2. The incentive objects granted by the incentive plan for the first time do not include the independent directors, supervisors, shareholders or actual controllers who individually or jointly hold more than 5% of the shares of the listed company and their spouses, parents, children and foreign employees.
3. Except that two incentive objects voluntarily give up the qualification and corresponding rights and interests of the incentive plan for personal reasons, the list of incentive objects granted for the first time in the incentive plan is consistent with the list of incentive objects granted for the first time in the company’s 2022 restricted stock incentive plan (Draft) approved by the company’s first extraordinary general meeting in 2022, The board of directors of the company has deliberated and approved the proposal on matters related to the adjustment of the restricted stock incentive plan in 2022 in accordance with the authorization of the first extraordinary general meeting of shareholders in 2022.

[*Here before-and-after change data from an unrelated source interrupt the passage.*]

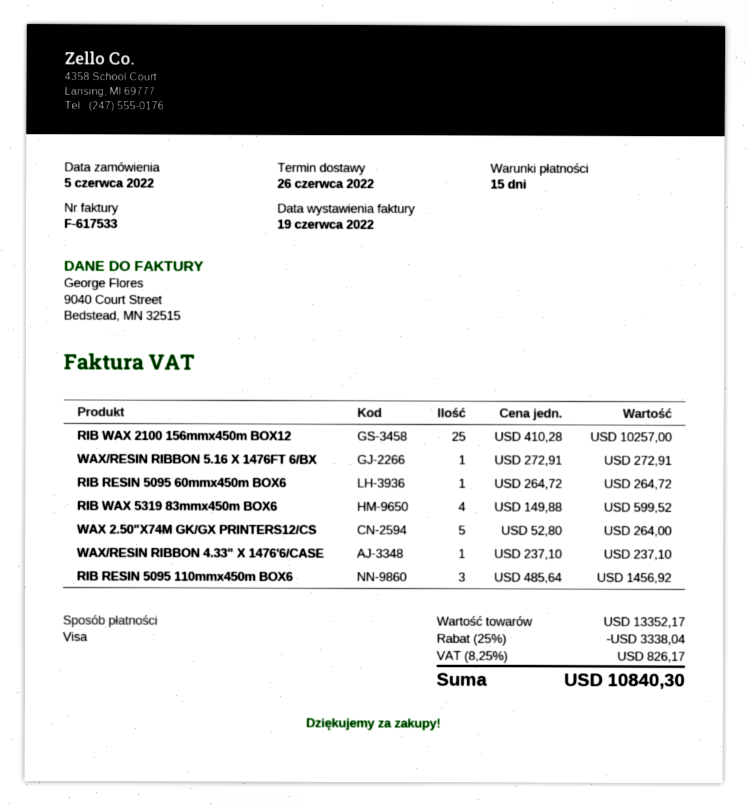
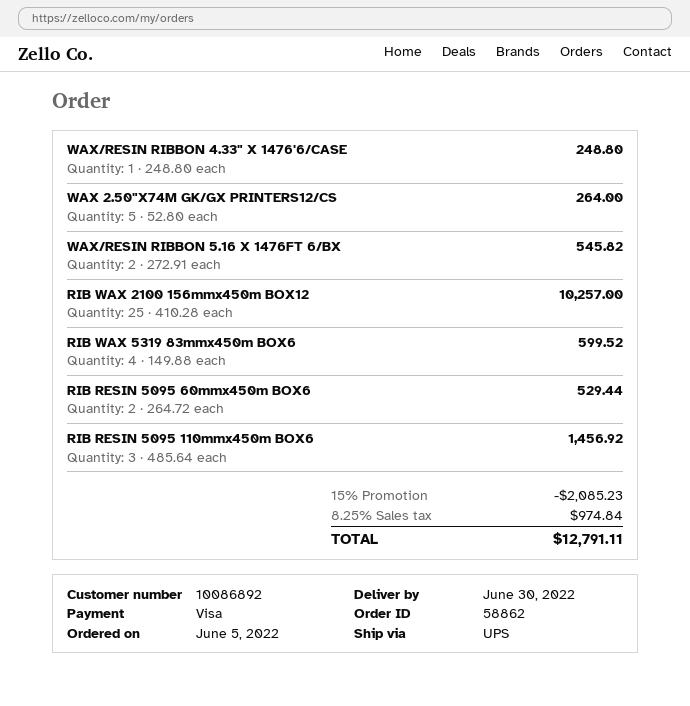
delivery date: 2022-06-26 -> 2022-06-30
WAX/RESIN RIBBON 5.16 X 1476FT 6/BX: 1 x 272.91 = 272.91 -> 2 x 272.91 = 545.82
RIB RESIN 5095 60mmx450m BOX6: 1 x 264.72 = 264.72 -> 2 x 264.72 = 529.44
WAX/RESIN RIBBON 4.33" X 1476'6/CASE: 1 x 237.10 = 237.10 -> 1 x 248.80 = 248.80
discount: 25% = 3338.04 -> 15% = 2085.23
tax: 8.25% = 826.17 -> 8.25% = 974.84
total: 10840.30 -> 12791.11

The list of incentive objects and the normative conditions of the company’s incentive plan, the articles of association and other incentive documents comply with the provisions of the law and regulations, and the qualification of incentive objects and the regulations of the company’s equity law.
In conclusion, the board of supervisors agreed to the list of incentive objects granted for the first time in the incentive plan, agreed that the first grant date of the incentive plan was February 7, 2022, and granted 1.633 million restricted shares to 63 eligible incentive objects at the grant price of 16.00 yuan / share.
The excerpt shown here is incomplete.